Being non-fair just means it doesn't have to hand out the lock in a queued manner (first come, first served). It makes no other guarantees about how it will be handed out. In fact, it may still hand them out in a queued manner if it wants.

It may be that it prefers handing out out to readers simply because multiple readers can have the lock at the same time but if a writer gets it, all readers and writers are blocked.

I once had to implement a reader/writer mutex long ago and it had multiple modes depending on what you needed to acheive:

  • prefer reader.
  • prefer writer.
  • prefer alternate reader/writer.
  • queued access.

It sounds like that first one is what your system may be doing (I say "may" since it could be that your code is running deterministically despite the threaded nature, ie, the same each time).


If you want to see the difference between fair and non-fair, try the following.

  • Have one thread get a read lock then go to sleep for a minute.
  • During that sleep, have a thread request a write lock the go to sleep for a minute.
  • Then have a loop of ten attempts to get and release a read lock.

In fair mode, it should be RWRRRRRRRRRR. That's because all but the first read lock will wait until the write lock is obtained and released (the write goes first because that's fair).

In non-fair mode, you may see RRRRRRRRRRRW, the read locks may all be allowed to jump in front of the write lock because they don't interfere with that first read lock, fairness be damned :-)

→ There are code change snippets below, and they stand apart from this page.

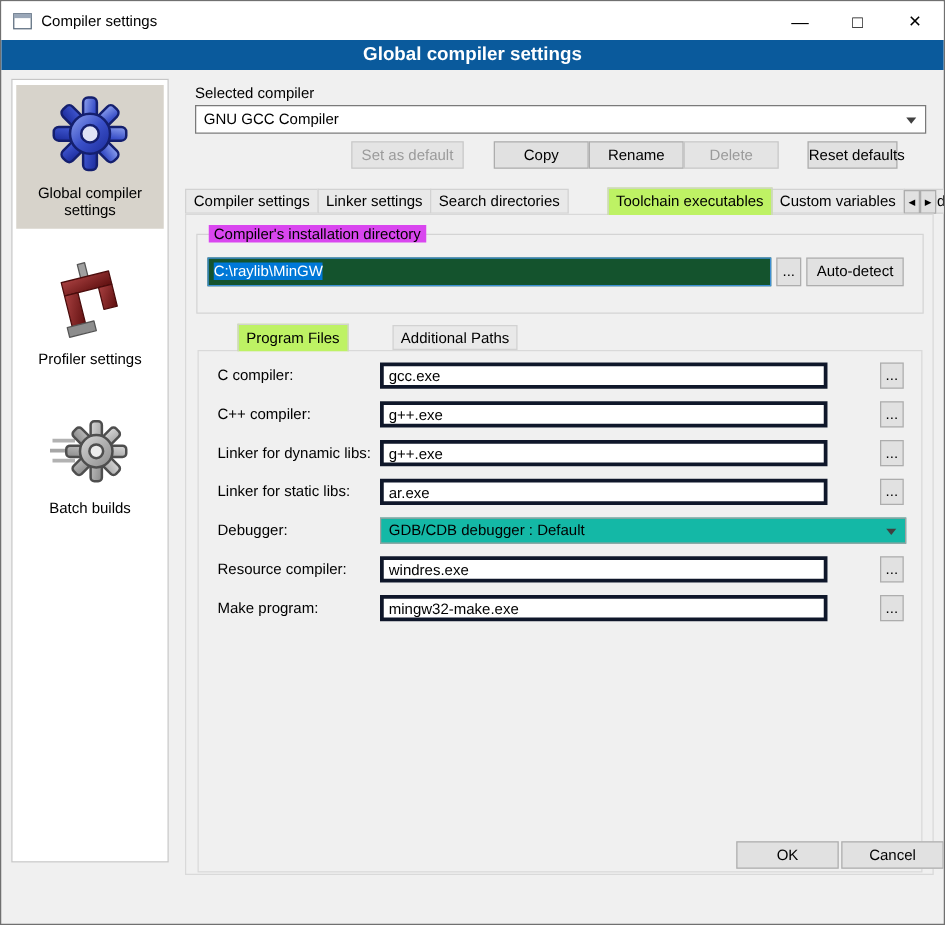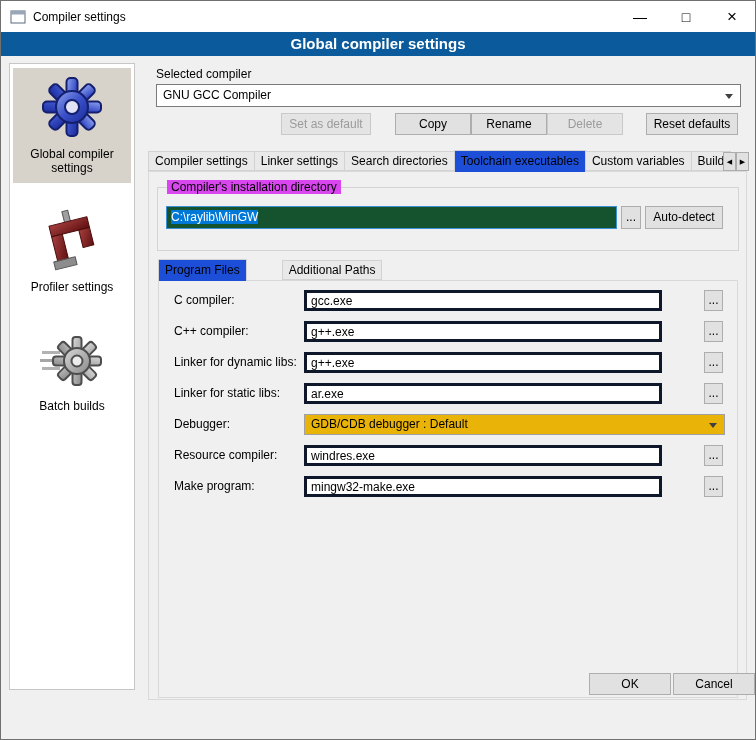"Reset defaults" div.btn { width: 92px -> 72px }
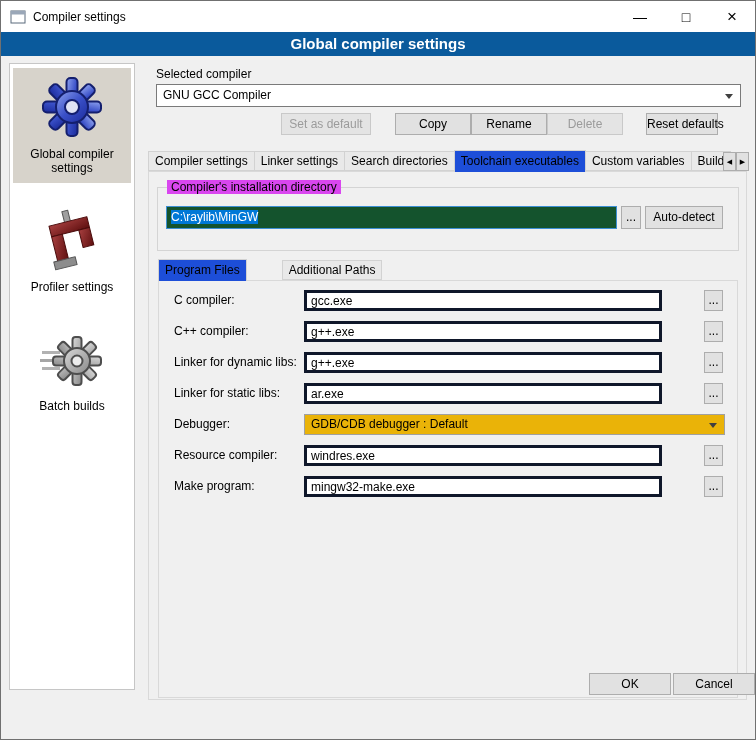"Toolchain executables" .tab.active { background: #1d4ed8 -> #bef264; margin-left: none -> 32px }
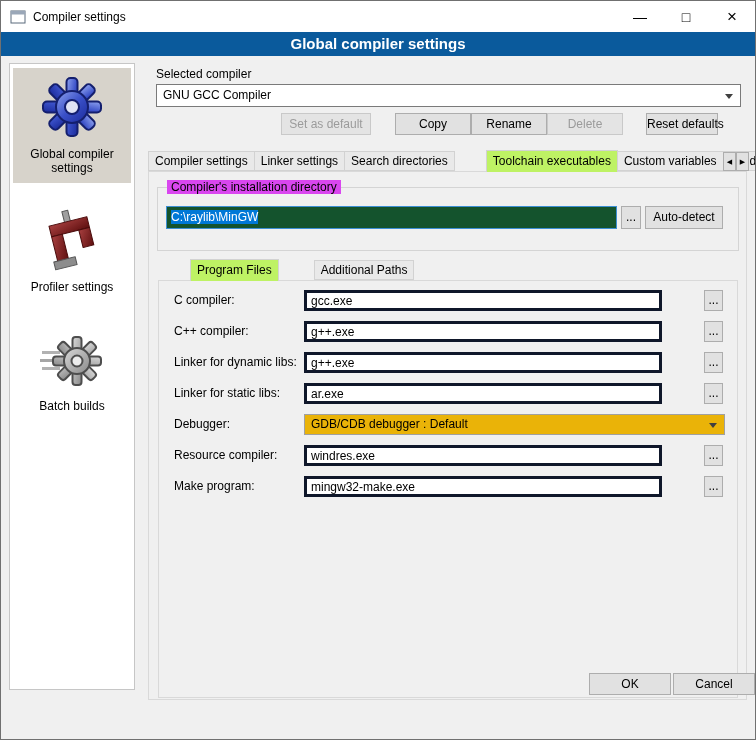"GDB/CDB debugger : Default" .combo.gray { background: #eab308 -> #14b8a6 }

Of course, concepts of fairness may vary depending on the author. It would probably be within the rules for an algorithm to allow reads to sneak in front of writes but with limits. For example, once a write lock is requested, only five more read locks are allowed to sneak through before being queued behind the write lock.

I'm not saying anyone's ever implemented that but it would certainly be a viable option, balancing efficiency against fairness.